Multi-Party Conversational Agents: A Survey
Sagar Sapkota, Mohammad Saqib Hasan, Mubarak Shah, Santu Karmaker
TL;DR
This survey addresses the challenge of multi-party conversational agents (MPCAs) by introducing a three-theme taxonomy: State of Mind Modeling, Semantic Understanding, and Agent Action Modeling. It reviews over 70 studies across traditional ML, NLP, LLMs, and multimodal systems, highlighting Theory of Mind as a core requirement for socially intelligent MPCAs and identifying multimodal grounding as a promising but underexplored avenue. The authors analyze task families such as emotion recognition, dialogue disentanglement, dialog summarization, turn detection, addressee selection, and response generation, summarizing methodological trends and benchmarking limitations. They propose future directions focusing on integrating ToM, advancing multimodal fusion and grounding, and developing richer, real-time evaluation benchmarks to push MPCAs toward more robust and human-like group dialogue capabilities.
Abstract
Multi-party Conversational Agents (MPCAs) are systems designed to engage in dialogue with more than two participants simultaneously. Unlike traditional two-party agents, designing MPCAs faces additional challenges due to the need to interpret both utterance semantics and social dynamics.

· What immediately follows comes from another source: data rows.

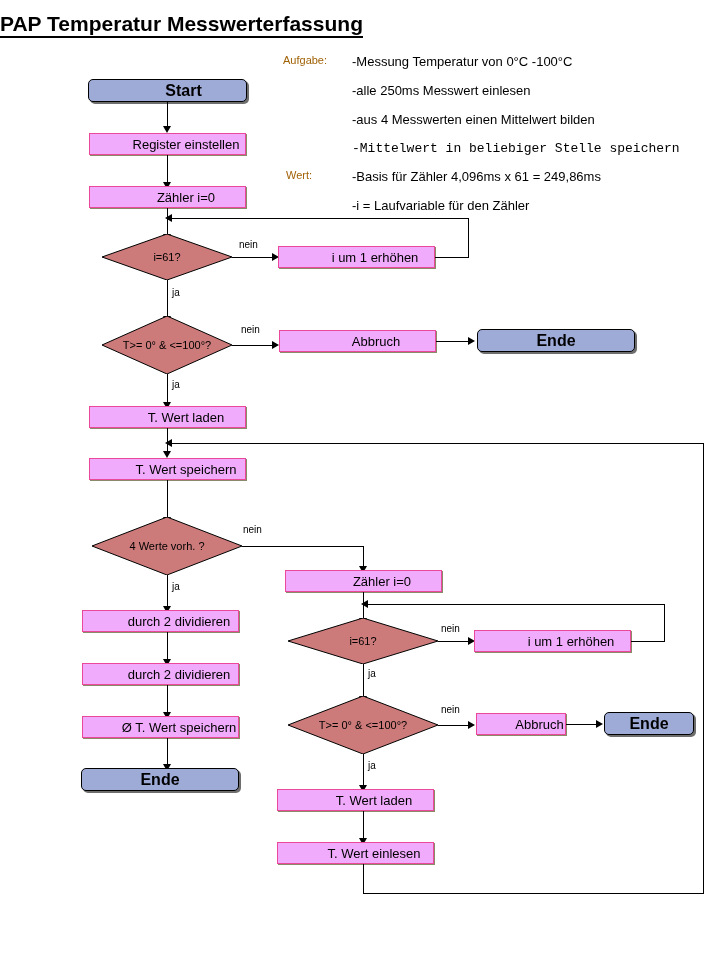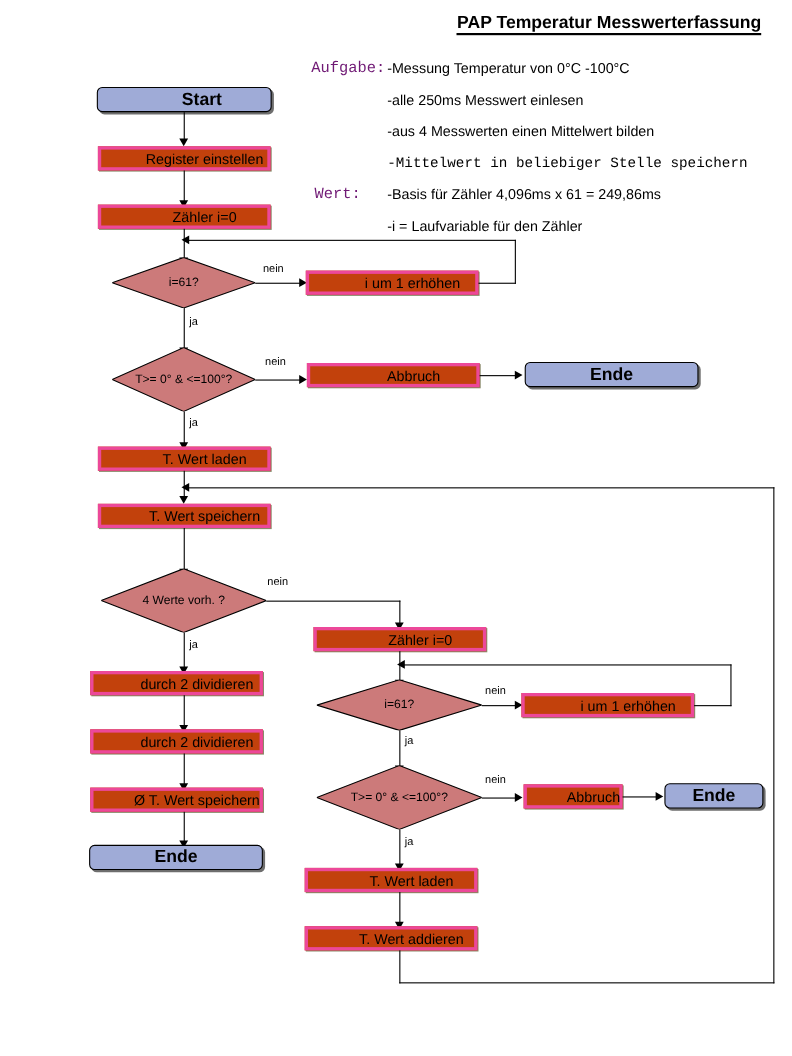"PAP Temperatur Messwerterfassung" .title { font-size: 16px -> 21px; text-align: right -> left }
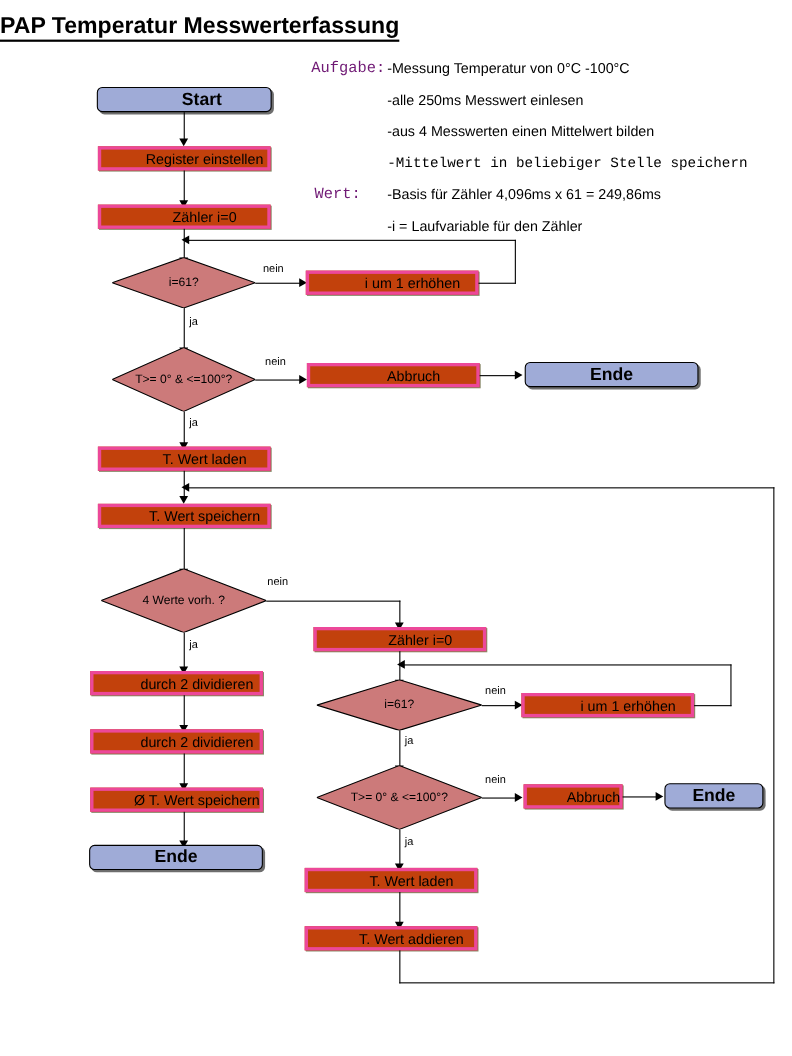"Aufgabe:" .note-label { color: #701a75 -> #a16207; font-family: Liberation Mono, monospace -> none; font-size: 14px -> 11px }
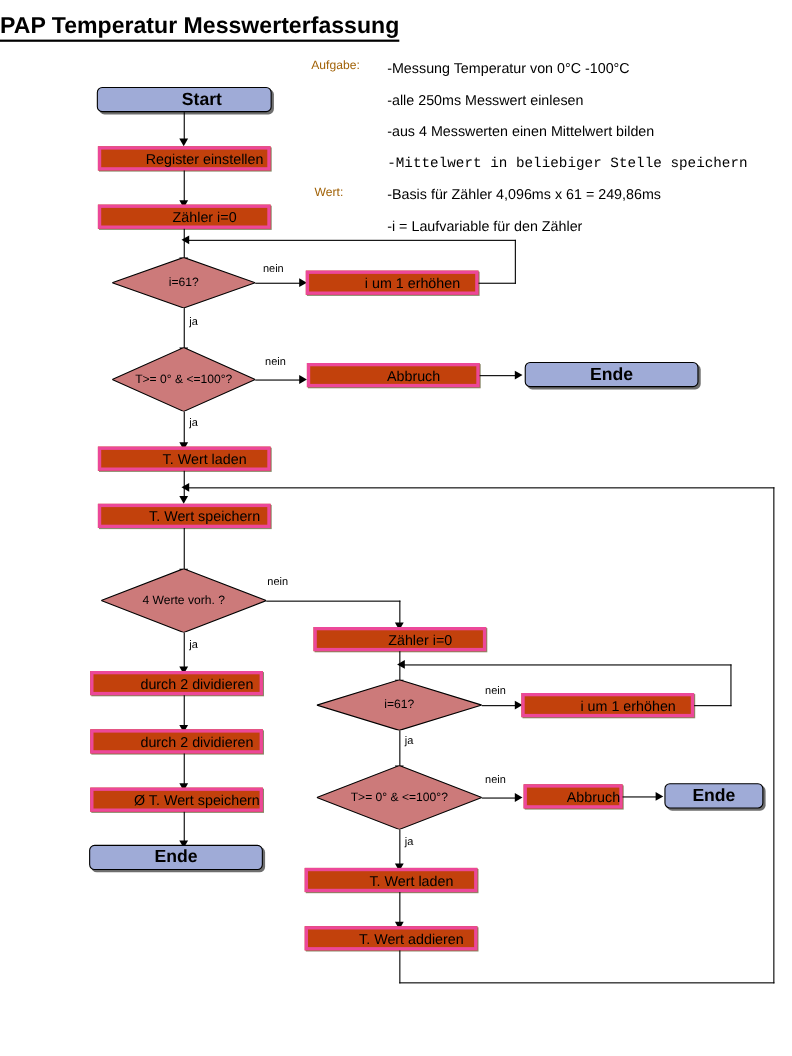"Register einstellen" .proc { background: #c2410c -> #f0abfc; border: 3px solid #ec4899 -> 1px solid #ec4899 }
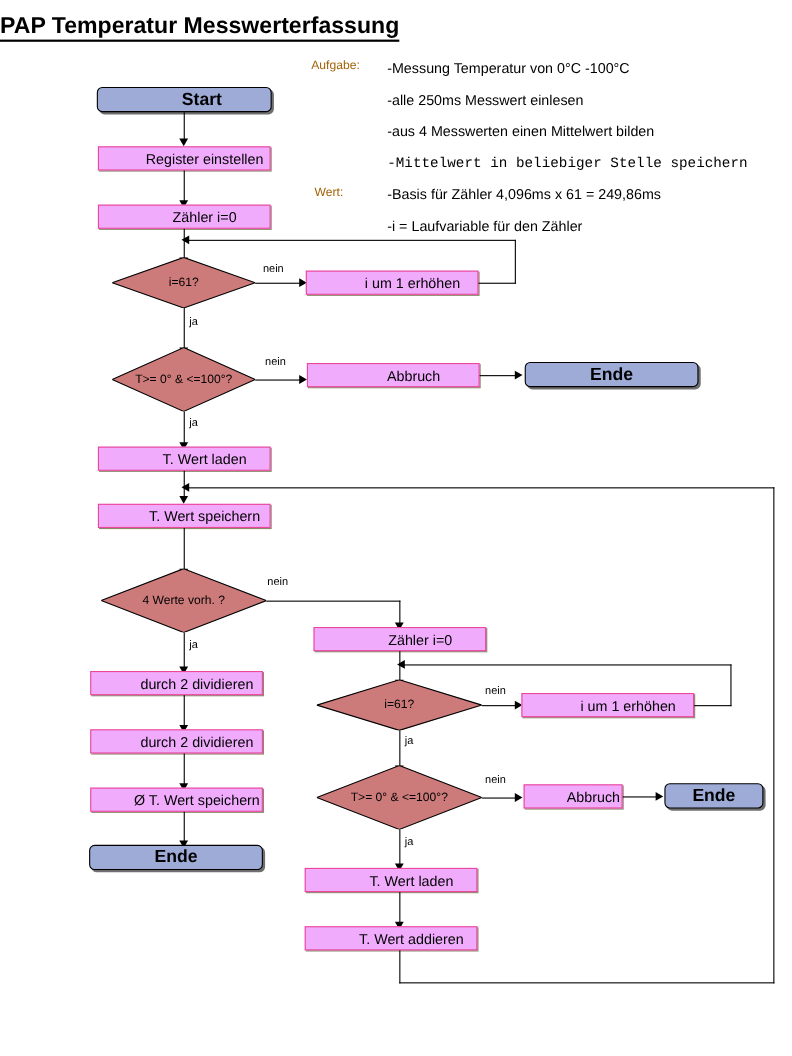"T. Wert addieren" span { text: addieren -> einlesen }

This survey explores recent progress in MPCAs by addressing three key questions: 1) Can agents model each participants' mental states? (State of Mind Modeling); 2) Can they properly understand the dialogue content? (Semantic Understanding); and 3) Can they reason about and predict future conversation flow? (Agent Action Modeling). We review methods ranging from classical machine learning to Large Language Models (LLMs) and multi-modal systems. Our analysis underscores Theory of Mind (ToM) as essential for building intelligent MPCAs and highlights multi-modal understanding as a promising yet underexplored direction. Finally, this survey offers guidance to future researchers on developing more capable MPCAs.